По дерьму спеленутого - волоком..." Это он Галича вспомнил. Нашел время и место вспоминать Галича! Но уж очень это было точно и про него: "Раздавались выкрики и выпады, ставились усердно многоточия, а потом, как водится, оргвыводы: мастерская, выговор и прочее..." Мемориалу моему конец, вдруг понял он с пронзительной ясностью. Впервые понял и принял это как неизбежную данность. Покаюсь я, не покаюсь, осудю, не осудю этого мелкого паразита - мемориал мне теперь не дадут. И ничего больше не дадут никогда. До конца жизни буду частные заказы клепать. Конец архитектору Петелину - полный и окончательный п..дец внакладку.

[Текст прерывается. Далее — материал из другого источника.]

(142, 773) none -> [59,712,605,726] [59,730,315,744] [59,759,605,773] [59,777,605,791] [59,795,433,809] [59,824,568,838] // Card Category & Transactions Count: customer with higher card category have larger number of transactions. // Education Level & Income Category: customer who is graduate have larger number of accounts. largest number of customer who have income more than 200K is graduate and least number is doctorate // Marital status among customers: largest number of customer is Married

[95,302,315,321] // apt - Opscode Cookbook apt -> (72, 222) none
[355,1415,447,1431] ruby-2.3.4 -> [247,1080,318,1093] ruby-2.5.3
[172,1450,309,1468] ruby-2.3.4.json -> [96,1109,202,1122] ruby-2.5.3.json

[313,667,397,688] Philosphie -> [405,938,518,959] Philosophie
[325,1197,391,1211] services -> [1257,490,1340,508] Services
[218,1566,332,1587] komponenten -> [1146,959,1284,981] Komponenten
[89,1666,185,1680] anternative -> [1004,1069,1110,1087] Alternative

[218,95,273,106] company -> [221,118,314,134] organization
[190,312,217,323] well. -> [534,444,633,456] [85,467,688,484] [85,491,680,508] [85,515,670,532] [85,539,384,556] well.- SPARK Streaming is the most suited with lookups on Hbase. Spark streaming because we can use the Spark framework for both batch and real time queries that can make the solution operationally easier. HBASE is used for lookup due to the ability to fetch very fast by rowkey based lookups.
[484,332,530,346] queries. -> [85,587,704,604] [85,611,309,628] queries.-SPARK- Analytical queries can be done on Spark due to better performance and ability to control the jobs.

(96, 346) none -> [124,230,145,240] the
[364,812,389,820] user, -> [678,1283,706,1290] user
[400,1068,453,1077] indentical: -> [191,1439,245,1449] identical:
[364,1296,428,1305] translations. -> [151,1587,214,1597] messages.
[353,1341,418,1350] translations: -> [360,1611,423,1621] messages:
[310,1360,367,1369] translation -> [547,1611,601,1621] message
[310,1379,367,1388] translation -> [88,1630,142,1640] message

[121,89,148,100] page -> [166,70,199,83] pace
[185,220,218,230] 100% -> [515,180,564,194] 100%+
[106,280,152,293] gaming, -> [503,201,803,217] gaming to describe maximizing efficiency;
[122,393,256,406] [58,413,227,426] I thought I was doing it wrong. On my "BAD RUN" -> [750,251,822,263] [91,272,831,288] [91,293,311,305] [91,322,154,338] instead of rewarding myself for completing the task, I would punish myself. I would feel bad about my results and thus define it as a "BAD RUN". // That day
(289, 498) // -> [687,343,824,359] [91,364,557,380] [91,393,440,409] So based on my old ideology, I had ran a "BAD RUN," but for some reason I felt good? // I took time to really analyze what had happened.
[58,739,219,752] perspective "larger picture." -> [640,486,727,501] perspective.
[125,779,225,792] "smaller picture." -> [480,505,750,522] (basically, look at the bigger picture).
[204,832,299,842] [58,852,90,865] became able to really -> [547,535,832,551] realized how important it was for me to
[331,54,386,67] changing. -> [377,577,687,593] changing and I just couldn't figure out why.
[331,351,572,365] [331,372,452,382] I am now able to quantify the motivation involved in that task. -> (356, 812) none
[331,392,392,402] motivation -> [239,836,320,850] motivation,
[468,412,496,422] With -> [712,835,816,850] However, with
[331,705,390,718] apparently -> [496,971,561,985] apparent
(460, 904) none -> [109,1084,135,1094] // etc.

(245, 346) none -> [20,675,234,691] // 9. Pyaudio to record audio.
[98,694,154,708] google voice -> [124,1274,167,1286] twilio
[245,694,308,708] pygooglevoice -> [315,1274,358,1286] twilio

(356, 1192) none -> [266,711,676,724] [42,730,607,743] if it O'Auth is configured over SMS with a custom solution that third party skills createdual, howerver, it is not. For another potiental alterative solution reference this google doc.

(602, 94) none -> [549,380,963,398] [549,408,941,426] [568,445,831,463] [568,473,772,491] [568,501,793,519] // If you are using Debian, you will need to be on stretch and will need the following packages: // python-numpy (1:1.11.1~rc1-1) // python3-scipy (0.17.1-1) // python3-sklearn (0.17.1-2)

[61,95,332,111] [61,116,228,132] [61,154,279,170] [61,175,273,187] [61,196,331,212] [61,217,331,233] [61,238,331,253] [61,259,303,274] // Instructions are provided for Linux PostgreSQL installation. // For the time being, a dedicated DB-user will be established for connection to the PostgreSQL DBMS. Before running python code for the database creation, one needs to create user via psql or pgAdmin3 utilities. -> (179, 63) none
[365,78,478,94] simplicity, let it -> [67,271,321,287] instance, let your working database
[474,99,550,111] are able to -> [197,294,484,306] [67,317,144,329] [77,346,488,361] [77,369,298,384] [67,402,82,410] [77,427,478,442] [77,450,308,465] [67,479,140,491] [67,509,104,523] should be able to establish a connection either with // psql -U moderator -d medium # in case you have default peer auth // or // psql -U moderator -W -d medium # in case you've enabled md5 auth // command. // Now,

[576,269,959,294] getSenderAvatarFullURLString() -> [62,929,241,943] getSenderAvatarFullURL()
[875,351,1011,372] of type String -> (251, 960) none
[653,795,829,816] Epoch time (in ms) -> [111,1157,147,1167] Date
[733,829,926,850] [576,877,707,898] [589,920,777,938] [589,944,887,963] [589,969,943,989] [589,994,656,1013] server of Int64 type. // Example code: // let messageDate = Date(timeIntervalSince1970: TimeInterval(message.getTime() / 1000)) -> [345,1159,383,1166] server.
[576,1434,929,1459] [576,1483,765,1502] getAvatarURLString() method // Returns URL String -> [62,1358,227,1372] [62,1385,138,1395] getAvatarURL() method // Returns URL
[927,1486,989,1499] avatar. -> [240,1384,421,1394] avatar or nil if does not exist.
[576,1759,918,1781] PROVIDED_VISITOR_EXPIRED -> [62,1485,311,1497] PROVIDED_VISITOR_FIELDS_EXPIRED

Но сказать, как тут же выяснилось, было нечего. Нечего ему было сказать этому желтолицему толстенькому подростку, у которого два деда не вернулись с Отечественной и который в компании дружков (уже третий год подряд, оказывается) праздновал день рождения Гитлера. В компании у него были: сын первого секретаря райкома; сынок зампредседателя горисполкома; племянник директора завода, члена бюро обкома... И всем им сказать было бы нечего, даже если бы они все оказались внезапно здесь, перед ним.
"Ну почему - Гитлера? - сказал он, наконец, спертым голосом. Объясни, я этого не понимаю". - "Потому что - двадцатое апреля", - сказал сын Главного Архитектора неожиданно охотно и даже глаза на Главного Архитектора поднял, и глаза эти были честные, круглые, но со странной желтизной. Впрочем, ответа главный архитектор все равно не понял. "Ну и что из того, что двадцатое?" - спросил он. "День рождения", - объяснил наследник и мельком улыбнулся. Видимо, ему понравилось, как удачно он ответил. Видимо, он сам себе вдруг понравился - здесь и сейчас. Видимо, он совсем не понимал своего положения. Гаденыш. Вша. "Ты что, не любишь евреев?" - спросил он - просто по инерции. Чтобы не ударить. Чтобы не размазать гаденыша по стене. "А кто их любит?" - лениво, вразвалочку ответил наследник. И рот скривил презрительно. На отца он не глядел теперь совсем и, может быть, именно поэтому не понимал, что происходит. "Они сами себя терпеть не могут", - добавил он. Как бы между прочим. "У тебя же мать была наполовину еврейка", - сказал главный архитектор Петелин. "А я-то здесь при чем? - возразил наследник и добавил с отвращением: - Это - ваши дела. Разбирайтесь".